From e6d85f72d9e7d628e8ed2aaca3b93cb88ab884dd Mon Sep 17 00:00:00 2001
From: Moe Jette <jette1@llnl.gov>
Date: Thu, 23 Jan 2003 18:18:13 +0000
Subject: [PATCH] Job signal functions properly. All steps signalled, if
 SIGKILL the allocation is release only upon termination of the last step.

---
 src/slurmctld/controller.c |  3 ++-
 src/slurmctld/job_mgr.c    | 50 ++++++++++++++++++++++++++------------
 src/slurmctld/slurmctld.h  | 14 ++++++++---
 src/slurmctld/step_mgr.c   | 20 ++++++++++-----
 4 files changed, 62 insertions(+), 25 deletions(-)
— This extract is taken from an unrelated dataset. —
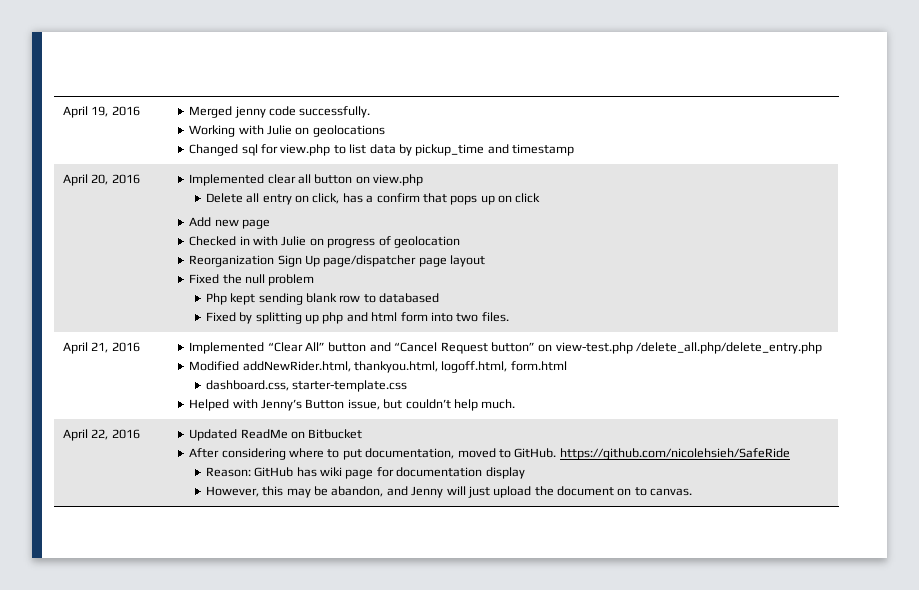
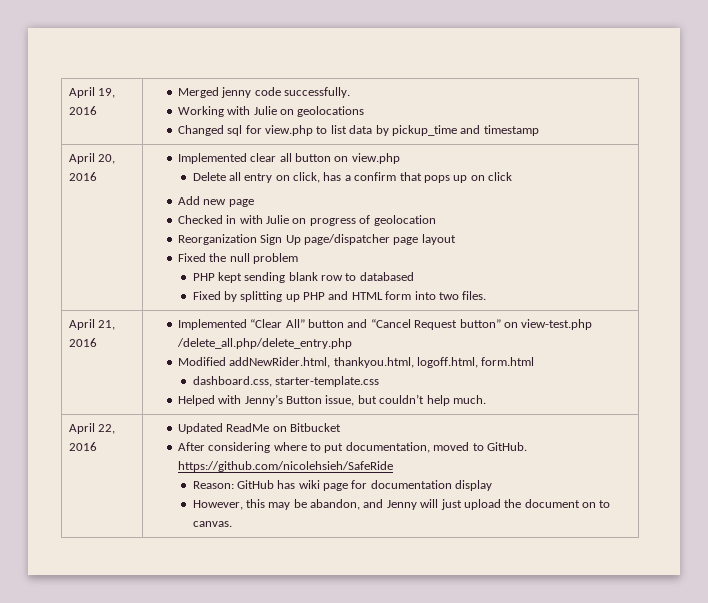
- Php kept sending blank row to databased
+ PHP kept sending blank row to databased
- Fixed by splitting up php and html form into two files.
+ Fixed by splitting up PHP and HTML form into two files.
diff --git a/src/slurmctld/controller.c b/src/slurmctld/controller.c
index 5a87e746ebe..d601ffb95c9 100644
--- a/src/slurmctld/controller.c
+++ b/src/slurmctld/controller.c
@@ -940,7 +940,8 @@ static void _slurm_rpc_job_step_kill(slurm_msg_t * msg)
 
 	/* do RPC call */
 	if (job_step_kill_msg->job_step_id == NO_VAL) {
-		error_code = job_cancel(job_step_kill_msg->job_id, uid);
+		error_code = job_signal(job_step_kill_msg->job_id, 
+					job_step_kill_msg->signal, uid);
 		unlock_slurmctld(job_write_lock);
 
 		/* return result */
diff --git a/src/slurmctld/job_mgr.c b/src/slurmctld/job_mgr.c
index b105322aa10..a9635115b27 100644
--- a/src/slurmctld/job_mgr.c
+++ b/src/slurmctld/job_mgr.c
@@ -1101,20 +1101,21 @@ int job_allocate(job_desc_msg_t * job_specs, uint32_t * new_job_id,
 
 
 /* 
- * job_cancel - cancel the specified job
- * IN job_id - id of the job to be cancelled
+ * job_signal - signal the specified job
+ * IN job_id - id of the job to be signaled
+ * IN signal - signal to send, SIGKILL == cancel the job
  * IN uid - uid of requesting user
  * RET 0 on success, otherwise ESLURM error code 
  * global: job_list - pointer global job list
  *	last_job_update - time of last job table update
  */
-int job_cancel(uint32_t job_id, uid_t uid)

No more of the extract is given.